João Batista traz uma mensagem poderosa. A mensagem trazida por João Batista a uma multidão não fala dele mesmo, nem de suas qualidades ou da pessoa que ele é. A pregação de João Batista não é um currículo dele mesmo e não aponta para as próprias capacidades. Ao contrário, a mensagem de João Batista é poderosa por um outro motivo: em tudo ela aponta para a pessoa e obra de Jesus Cristo. A pregação de João Batista é cristocêntrica ao deixar em evidência apenas a mensagem do verdadeiro Evangelho e nada mais. João Batista não é o Messias, mas veio para preparar o caminho do Messias (cf. Malaquias 3.1ss); João Batista não é a luz, mas veio para falar da luz que vinda ao mundo, ilumina a todas as pessoas (cf. João 1.8-9); Jesus é! João Batista não é! Essa é a regra. Veja bem:

Testemunho de João Batista: “Este foi o testemunho de João quando os judeus lhes enviaram de Jerusalém sacerdotes e levitas para perguntar: “Quem é você?” Ele confessou e não negou; confessou: – Eu não sou o Cristo. Diante disso, lhe perguntaram: – Quem é você, então? Você é Elias? Ele disse: – não sou. Então perguntaram: – Você é o profeta? Ele respondeu: – Não, não sou.” (João 1.19-21). João Batista não é o Cristo (Ungido do Senhor), não é Elias, não é um profeta. João Batista não é! Mas então quem ele é e o que ele faz? “ – Eu batizo com água, mas no meio de vocês está alguém que vocês não conhecem. Ele vem depois de mim, mas não sou digno de desamarras as correias das suas sandálias.” (João 1.26). João Batista não reunia multidões para “se mostrar” e “aparecer”, mas para mostrar somente Cristo Jesus;

Testemunho de Jesus: “Eu sou o pão vivo que desceu do céu; se alguém comer deste pão, viverá eternamente. E o pão que eu darei pela vida do mundo é a minha carne.” (João 6.51); “Eu sou a luz do mundo. Quem me segue não andará nas trevas; pelo contrário, terá a luz da vida.” (João 8.12); “Eu sou a porta. Se alguém entrar por mim, será salvo; entrará, sairá e achará pastagem.” (João 10.9); “Eu sou o bom pastor. O bom pastor dá a vida pelas ovelhas.” (João 10.11); “Eu sou a ressurreição e a vida. Quem crê em mim, ainda que morra, viverá.” (João 11.25); “Eu sou o caminho, a verdade e a vida; ninguém vem ao Pai senão por mim.” (João 14.6); “Eu sou a videira verdadeira, vocês são os ramos. Quem permanece em mim, e eu, nele, esse dá muito fruto; porque sem mim vocês não podem fazer nada.” (João 15.5).

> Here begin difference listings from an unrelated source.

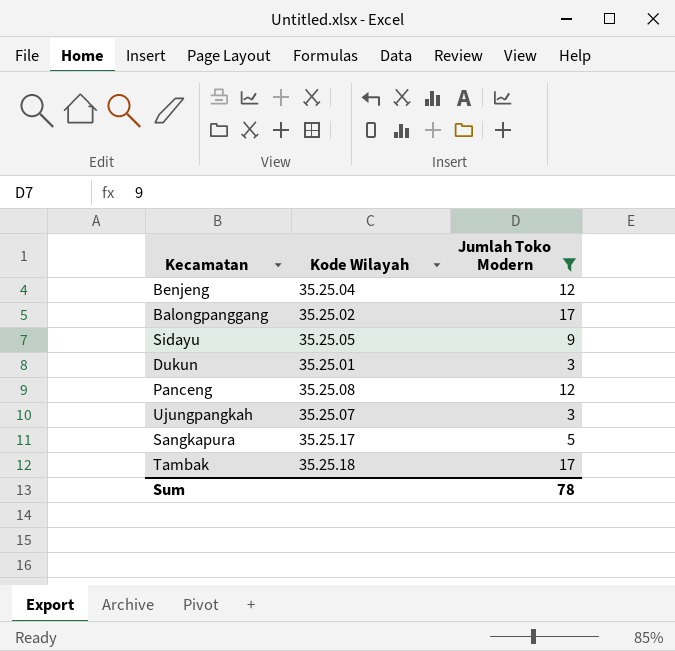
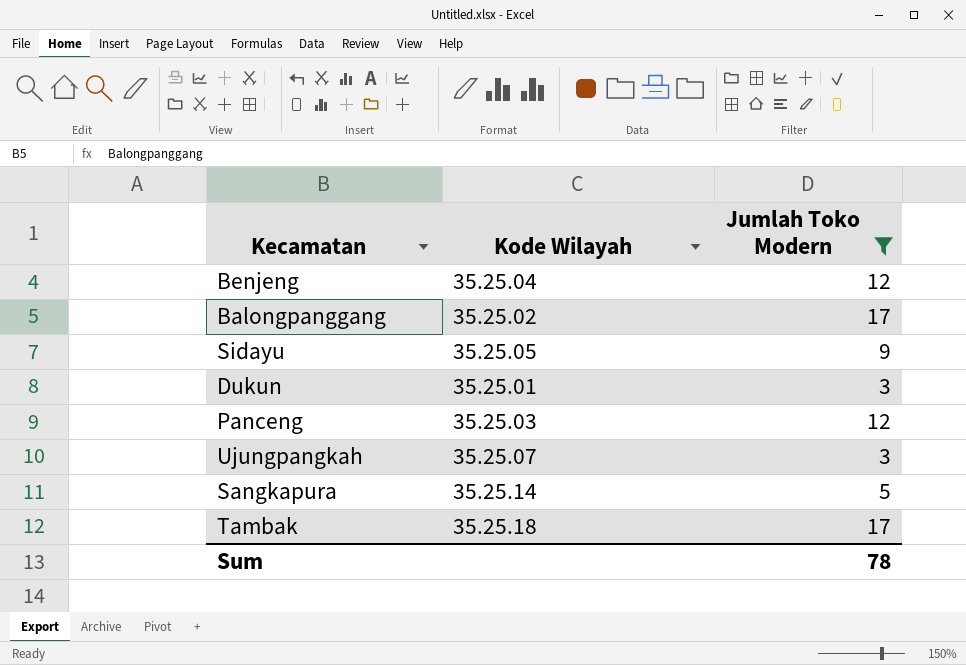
Panceng | Kode Wilayah: 35.25.08 -> 35.25.03
Sangkapura | Kode Wilayah: 35.25.17 -> 35.25.14

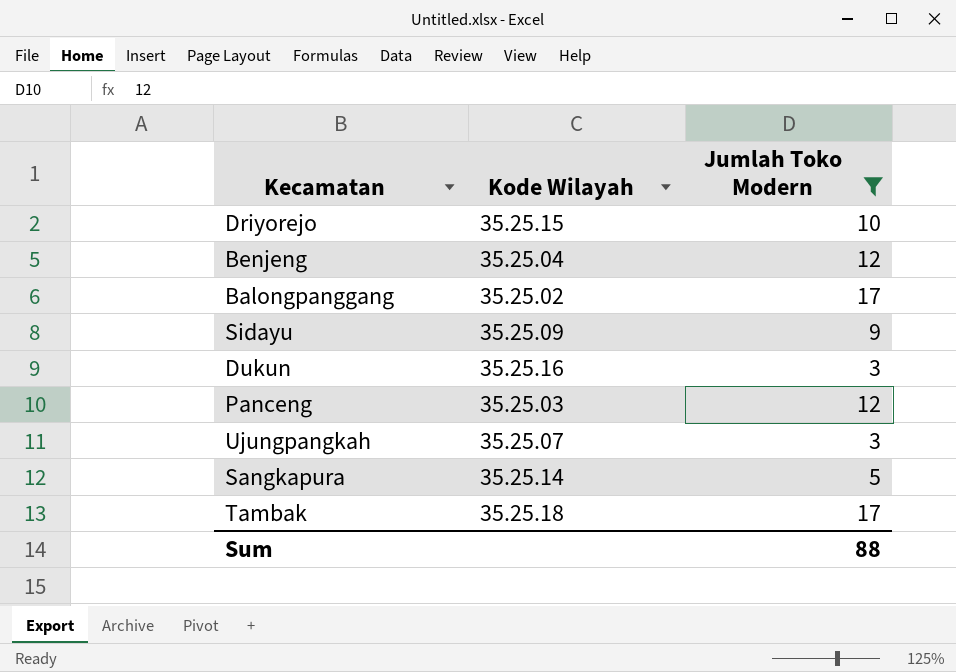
row Driyorejo: none -> 35.25.15 | 10
Sidayu | Kode Wilayah: 35.25.05 -> 35.25.09
Dukun | Kode Wilayah: 35.25.01 -> 35.25.16
Sum | Jumlah Toko Modern: 78 -> 88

João Batista não é; mas, João Batista veio para falar de Jesus. E Jesus é! No tempo do Advento não estamos anunciando a nós mesmos ou procurando fazer grande o nosso próprio nome. A grande tarefa da vida do cristão é que em toda a sua vida apareça menos o eu e mais Jesus. Uma multidão estava ouvindo os ensinos “pesados de João Batista” porque sua pregação não fazia propaganda de si mesmo, mas procurava propagar apenas aquele que estava por vir.

A mensagem de João Batista foi, de fato, bastante pesada. Não foi apenas uma mensagem ou uma pregação, mas uma denúncia àqueles que por mera exterioridade queriam aparecer mais que o próprio Messias, exibindo-se como grandes cumpridores da Lei diante do povo. Os líderes religiosos estavam tão perdidos que as suas ações poderiam inclusive justificar o injustificável, como as altas taxas de impostos e outras maneiras de exploração. A própria Lei de Deus passou a ser usada para promover a injustiça ao invés da verdadeira justiça do Reino de Deus.

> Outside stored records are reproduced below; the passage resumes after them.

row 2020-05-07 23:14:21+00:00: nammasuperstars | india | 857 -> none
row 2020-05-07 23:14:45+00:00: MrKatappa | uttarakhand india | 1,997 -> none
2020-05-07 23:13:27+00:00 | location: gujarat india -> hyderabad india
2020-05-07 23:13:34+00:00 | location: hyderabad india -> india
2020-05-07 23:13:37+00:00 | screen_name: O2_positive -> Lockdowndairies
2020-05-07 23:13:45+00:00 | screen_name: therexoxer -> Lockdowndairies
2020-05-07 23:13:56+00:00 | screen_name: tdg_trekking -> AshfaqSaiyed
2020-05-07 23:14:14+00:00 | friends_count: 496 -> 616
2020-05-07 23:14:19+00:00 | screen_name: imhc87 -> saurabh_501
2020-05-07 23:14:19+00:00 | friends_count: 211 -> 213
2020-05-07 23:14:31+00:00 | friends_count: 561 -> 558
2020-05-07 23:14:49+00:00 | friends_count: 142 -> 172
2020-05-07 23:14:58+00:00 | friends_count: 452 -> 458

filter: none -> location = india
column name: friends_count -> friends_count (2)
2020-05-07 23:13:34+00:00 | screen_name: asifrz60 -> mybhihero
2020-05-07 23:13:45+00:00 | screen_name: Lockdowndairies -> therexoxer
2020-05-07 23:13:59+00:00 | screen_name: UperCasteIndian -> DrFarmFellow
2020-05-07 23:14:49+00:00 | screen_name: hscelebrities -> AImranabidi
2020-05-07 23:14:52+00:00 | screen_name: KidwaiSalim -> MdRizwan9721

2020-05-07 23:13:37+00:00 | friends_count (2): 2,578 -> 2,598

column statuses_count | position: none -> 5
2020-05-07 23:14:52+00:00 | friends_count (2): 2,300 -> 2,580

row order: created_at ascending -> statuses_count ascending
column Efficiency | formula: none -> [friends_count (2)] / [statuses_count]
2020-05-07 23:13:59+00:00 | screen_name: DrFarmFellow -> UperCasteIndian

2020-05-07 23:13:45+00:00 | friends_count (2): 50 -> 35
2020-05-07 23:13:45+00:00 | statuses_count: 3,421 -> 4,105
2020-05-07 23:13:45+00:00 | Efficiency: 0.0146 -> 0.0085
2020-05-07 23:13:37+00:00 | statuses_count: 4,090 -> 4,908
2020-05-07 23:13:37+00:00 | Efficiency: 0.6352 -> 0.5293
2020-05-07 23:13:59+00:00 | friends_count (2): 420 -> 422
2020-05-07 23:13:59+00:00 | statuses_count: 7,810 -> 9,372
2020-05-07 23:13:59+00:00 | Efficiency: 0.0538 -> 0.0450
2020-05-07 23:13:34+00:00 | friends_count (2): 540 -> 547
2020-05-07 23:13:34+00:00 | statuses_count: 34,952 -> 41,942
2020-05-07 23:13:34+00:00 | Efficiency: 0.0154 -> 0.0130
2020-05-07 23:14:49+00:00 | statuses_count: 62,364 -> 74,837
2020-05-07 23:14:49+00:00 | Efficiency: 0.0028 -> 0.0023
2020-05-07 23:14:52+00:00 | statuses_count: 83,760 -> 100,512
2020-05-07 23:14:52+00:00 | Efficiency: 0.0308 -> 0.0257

Por isso, João Batista inicia sua pregação à multidão, dizendo: “Raça de víboras.” É uma palavra forte! “γεννήματα ἐχιδνῶν” no grego do Novo Testamento, que significa literalmente “filhos da cobra”. Trata-se de uma expressão forte e que poderia ser bastante ofensiva. Mas João Batista não esconde a sua mensagem. João Batista não é um coach trazendo uma mensagem bonitinha e superpositiva sobre o seu próprio potencial de sucesso. Não! Ele começa a sua pregação, dizendo: “Seus filhos da cobra”.

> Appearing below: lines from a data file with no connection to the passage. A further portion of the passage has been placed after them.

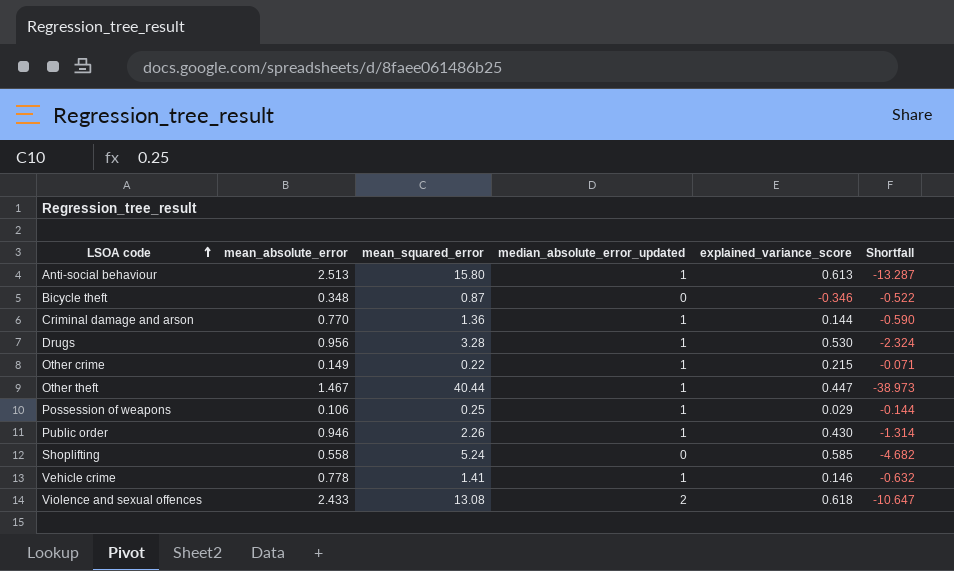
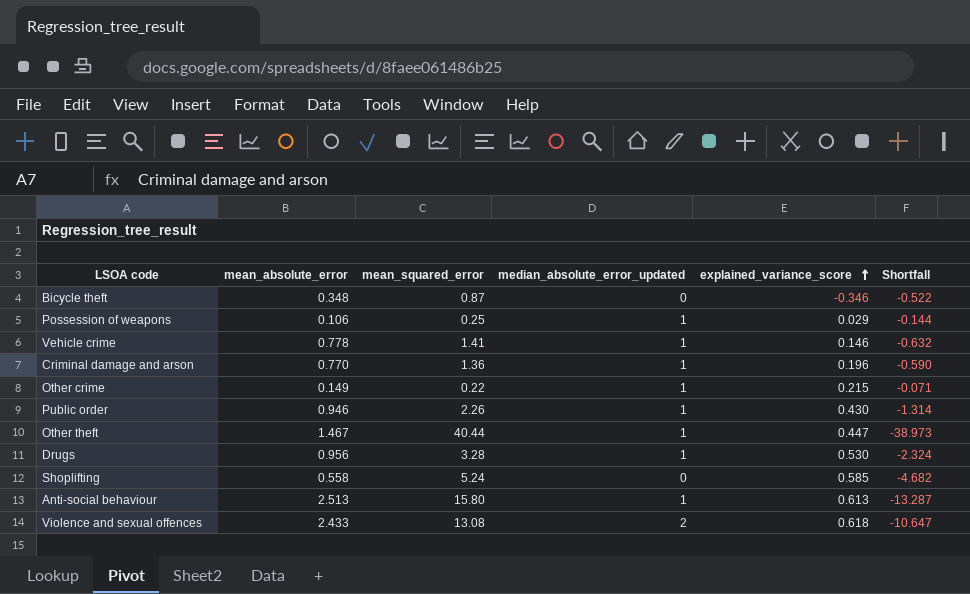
row order: LSOA code ascending -> explained_variance_score ascending
Criminal damage and arson | explained_variance_score: 0.144 -> 0.196

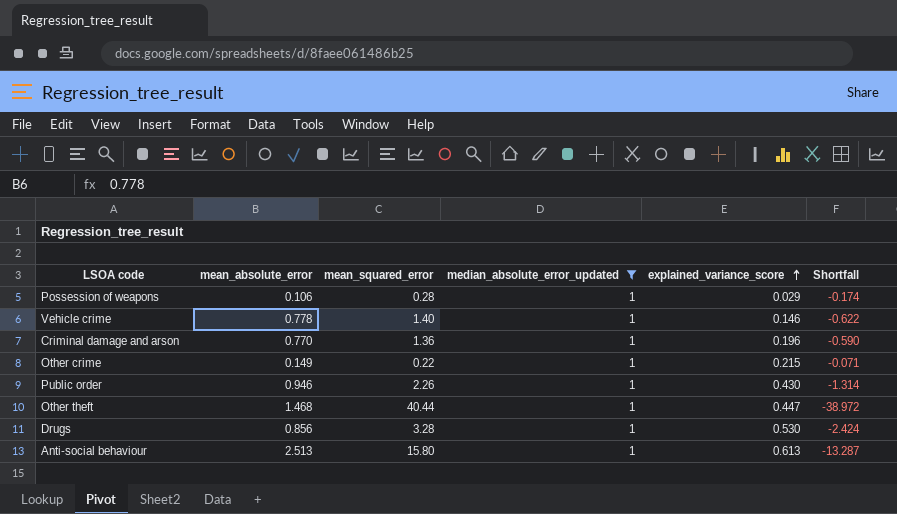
filter: none -> median_absolute_error_updated = 1
Possession of weapons | mean_squared_error: 0.25 -> 0.28
Possession of weapons | Shortfall: -0.144 -> -0.174
Vehicle crime | mean_squared_error: 1.41 -> 1.40
Vehicle crime | Shortfall: -0.632 -> -0.622
Other theft | mean_absolute_error: 1.467 -> 1.468
Other theft | Shortfall: -38.973 -> -38.972
Drugs | mean_absolute_error: 0.956 -> 0.856
Drugs | Shortfall: -2.324 -> -2.424

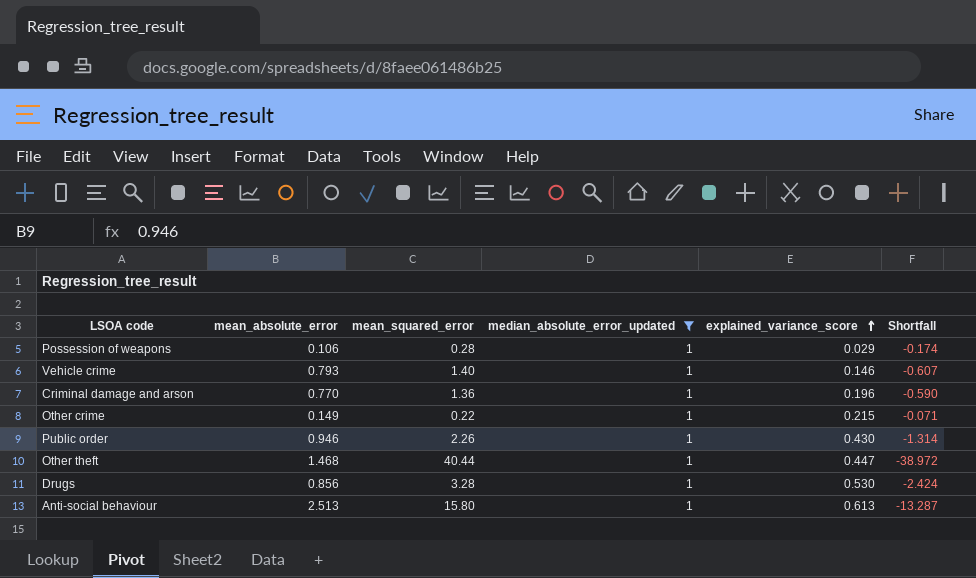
Vehicle crime | mean_absolute_error: 0.778 -> 0.793
Vehicle crime | Shortfall: -0.622 -> -0.607

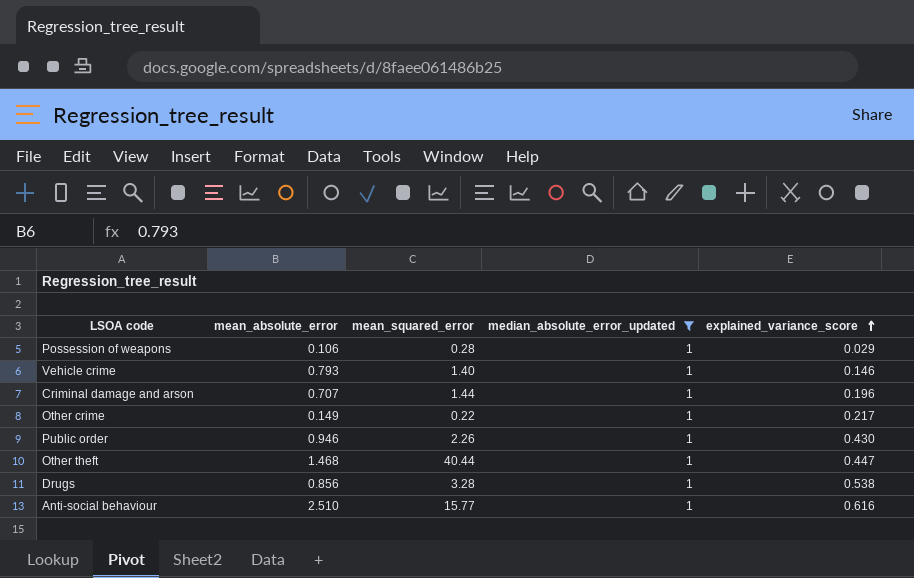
column Shortfall | formula: [mean_absolute_error] - [mean_squared_error] -> none
Criminal damage and arson | mean_absolute_error: 0.770 -> 0.707
Criminal damage and arson | mean_squared_error: 1.36 -> 1.44
Other crime | explained_variance_score: 0.215 -> 0.217
Drugs | explained_variance_score: 0.530 -> 0.538
Anti-social behaviour | mean_absolute_error: 2.513 -> 2.510
Anti-social behaviour | mean_squared_error: 15.80 -> 15.77
Anti-social behaviour | explained_variance_score: 0.613 -> 0.616

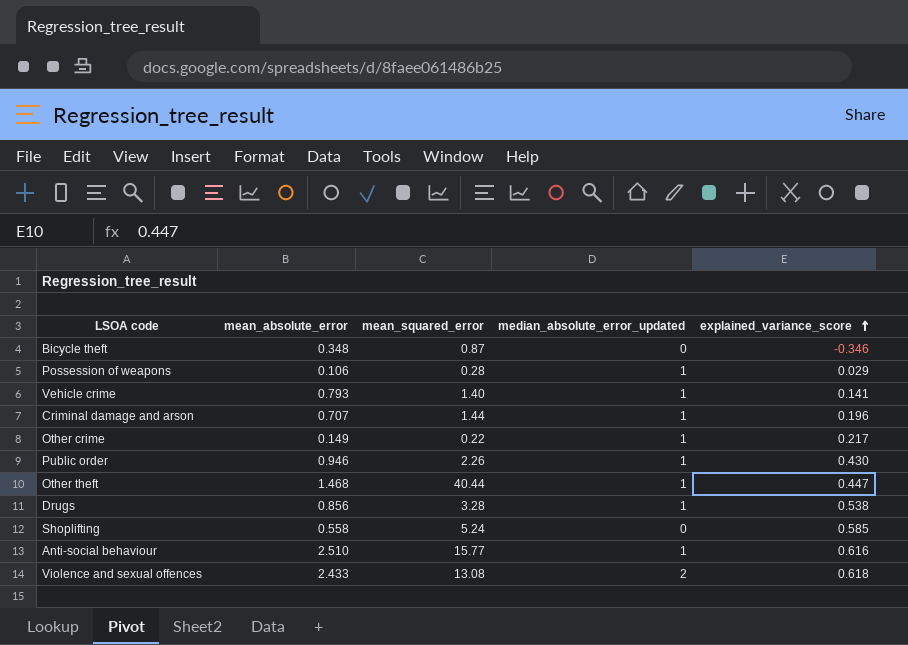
filter: median_absolute_error_updated = 1 -> none
Vehicle crime | explained_variance_score: 0.146 -> 0.141

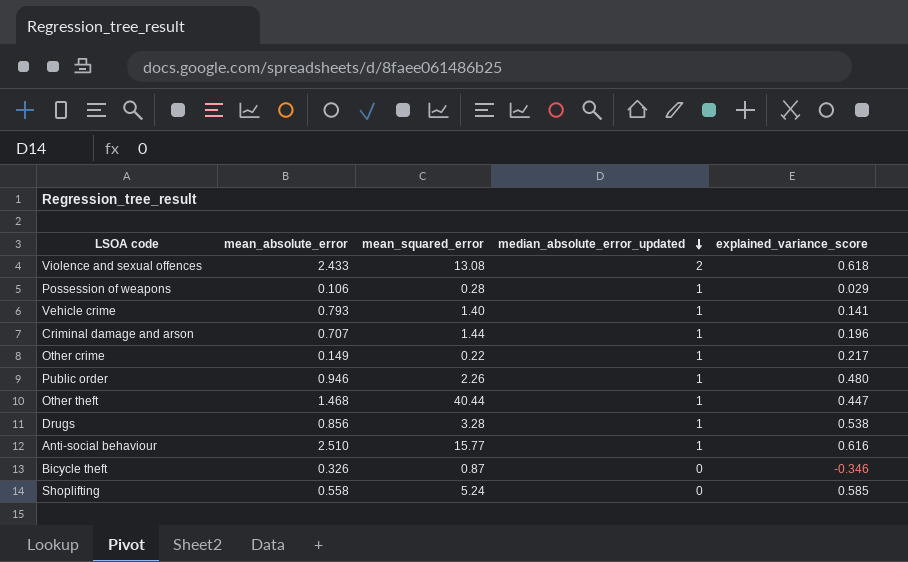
row order: explained_variance_score ascending -> median_absolute_error_updated descending
Public order | explained_variance_score: 0.430 -> 0.480
Bicycle theft | mean_absolute_error: 0.348 -> 0.326

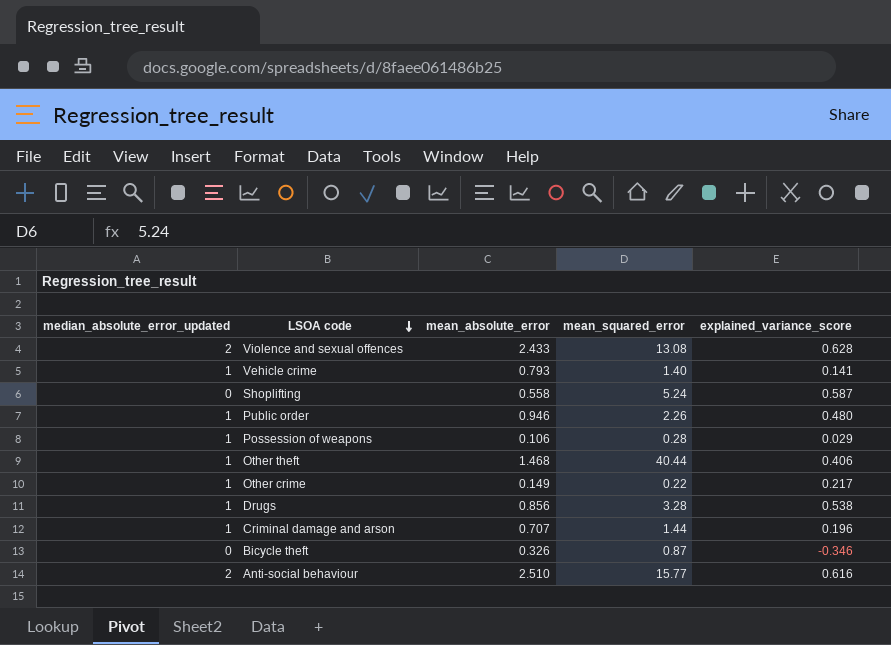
row order: median_absolute_error_updated descending -> LSOA code descending
column median_absolute_error_updated | position: 4 -> 1
Violence and sexual offences | explained_variance_score: 0.618 -> 0.628
Shoplifting | explained_variance_score: 0.585 -> 0.587
Other theft | explained_variance_score: 0.447 -> 0.406
Anti-social behaviour | median_absolute_error_updated: 1 -> 2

Com essa expressão, João Batista estava se referindo aos religiosos de Jerusalém que pensavam que o simples cumprir as tradições já seria o suficiente para agradar a Deus. Assim nos diz o missionário e professor Dr. Klaus Andreas Stange:

Sábado após sábado eles se encontravam na sinagoga, achando que, assim como uma serpente, seriam capazes de se esgueirar e escapar do juízo de Deus. Pensavam que conseguiriam camuflar e enganar o próprio Deus.1

João Batista chama de “filhos da cobra” aqueles que vivem uma religiosidade aparente e que ainda não descobriram o que é viver verdadeiramente o amor de Deus. E isso não acontece apenas naquele tempo: ainda hoje há quem acredite que sendo batizado e passando pela confirmação já faz tudo estar certo e que a igreja não é mais importante e necessária. Porém, há algo pior do que isso: vir à igreja para cumprir a religião e a tradição ao invés de vir por amor a Jesus e aos irmãos e irmãs. Por isso, Deus não quer a nossa religião, por religião é obra humana nascida em Gênesis 3 quando Adão e Eva procuraram ser agradáveis a Deus com suas folhas de figueira. A religião também é consequência do pecado! Deus não quer religião, ele quer misericórdia. Deus não quer que façamos para merecermos a salvação, mas que a recebamos de graça mesmo sem merecimento algum. Essa é a essência do Evangelho!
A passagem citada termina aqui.